> How to complete this task:
Return, word for word, only the lines of the data below that lie between the line with "- This data" and the line with "- The november", those two lines included.

> Extracted records:

'''

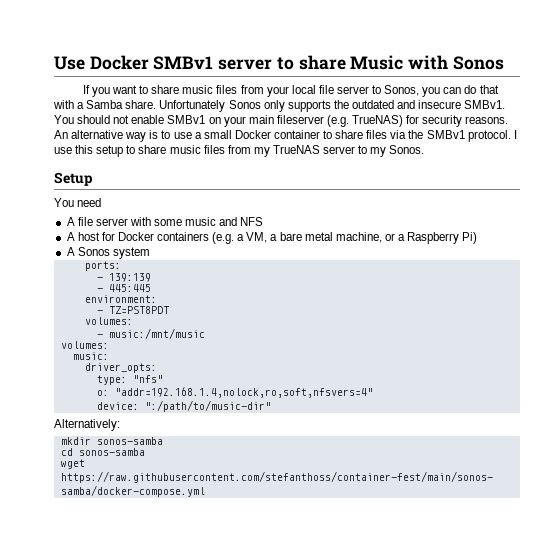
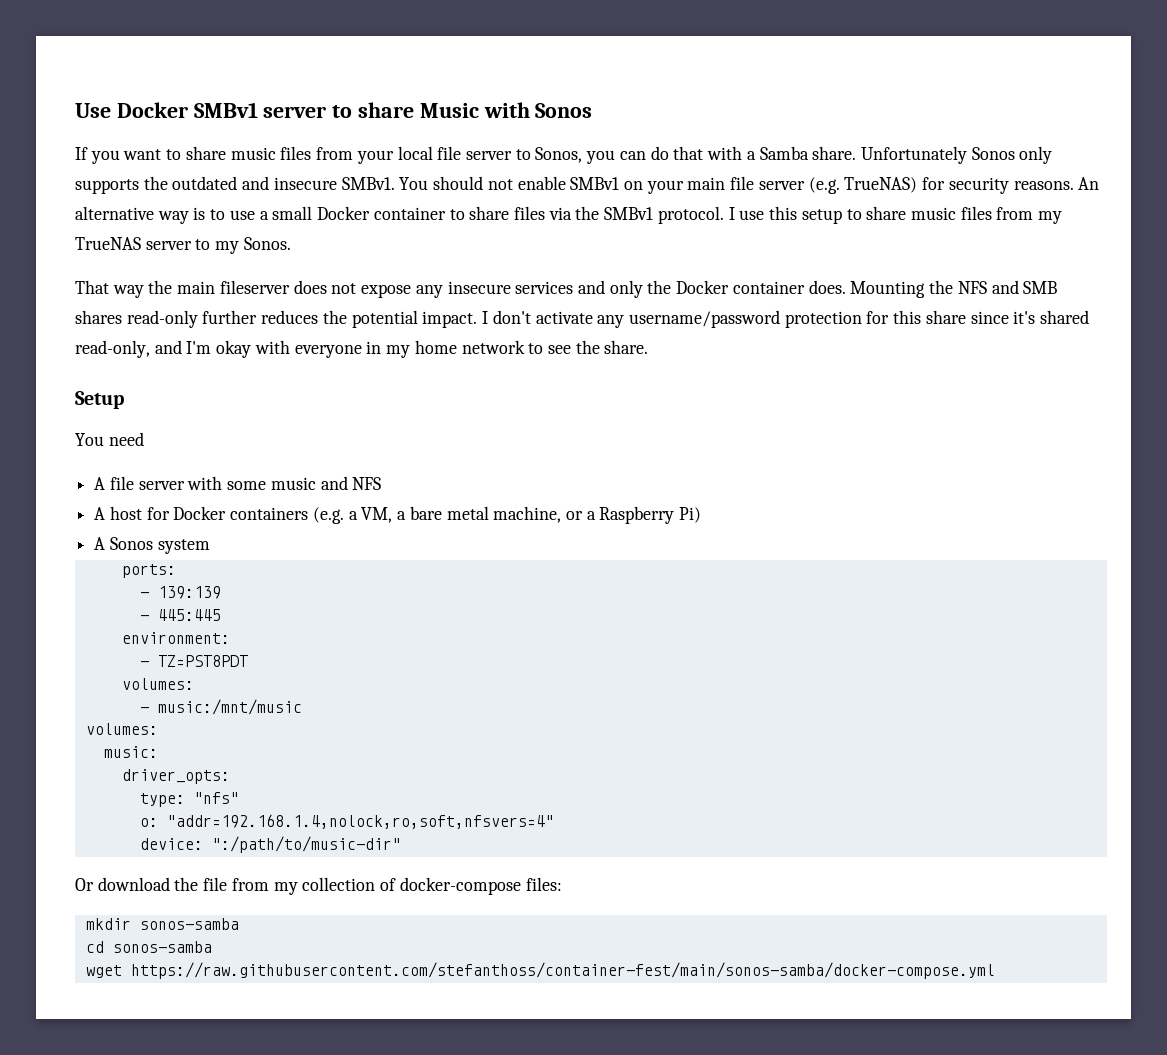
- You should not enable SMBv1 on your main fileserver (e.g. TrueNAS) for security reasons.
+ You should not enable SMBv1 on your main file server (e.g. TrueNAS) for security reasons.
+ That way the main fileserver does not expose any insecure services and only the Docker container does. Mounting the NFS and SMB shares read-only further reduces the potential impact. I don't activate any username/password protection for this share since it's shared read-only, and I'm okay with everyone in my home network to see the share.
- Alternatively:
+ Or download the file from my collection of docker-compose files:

'''
'''

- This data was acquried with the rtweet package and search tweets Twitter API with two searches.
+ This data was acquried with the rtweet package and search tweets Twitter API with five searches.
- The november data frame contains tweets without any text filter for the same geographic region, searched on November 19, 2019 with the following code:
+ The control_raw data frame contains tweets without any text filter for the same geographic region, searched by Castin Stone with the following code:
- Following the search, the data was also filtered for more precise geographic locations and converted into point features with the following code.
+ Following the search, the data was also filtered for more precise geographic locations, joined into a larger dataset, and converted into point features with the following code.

'''

> Answer to this task:
- This data was acquried with the rtweet package and search tweets Twitter API with two searches.
+ This data was acquried with the rtweet package and search tweets Twitter API with five searches.
- The november data frame contains tweets without any text filter for the same geographic region, searched on November 19, 2019 with the following code:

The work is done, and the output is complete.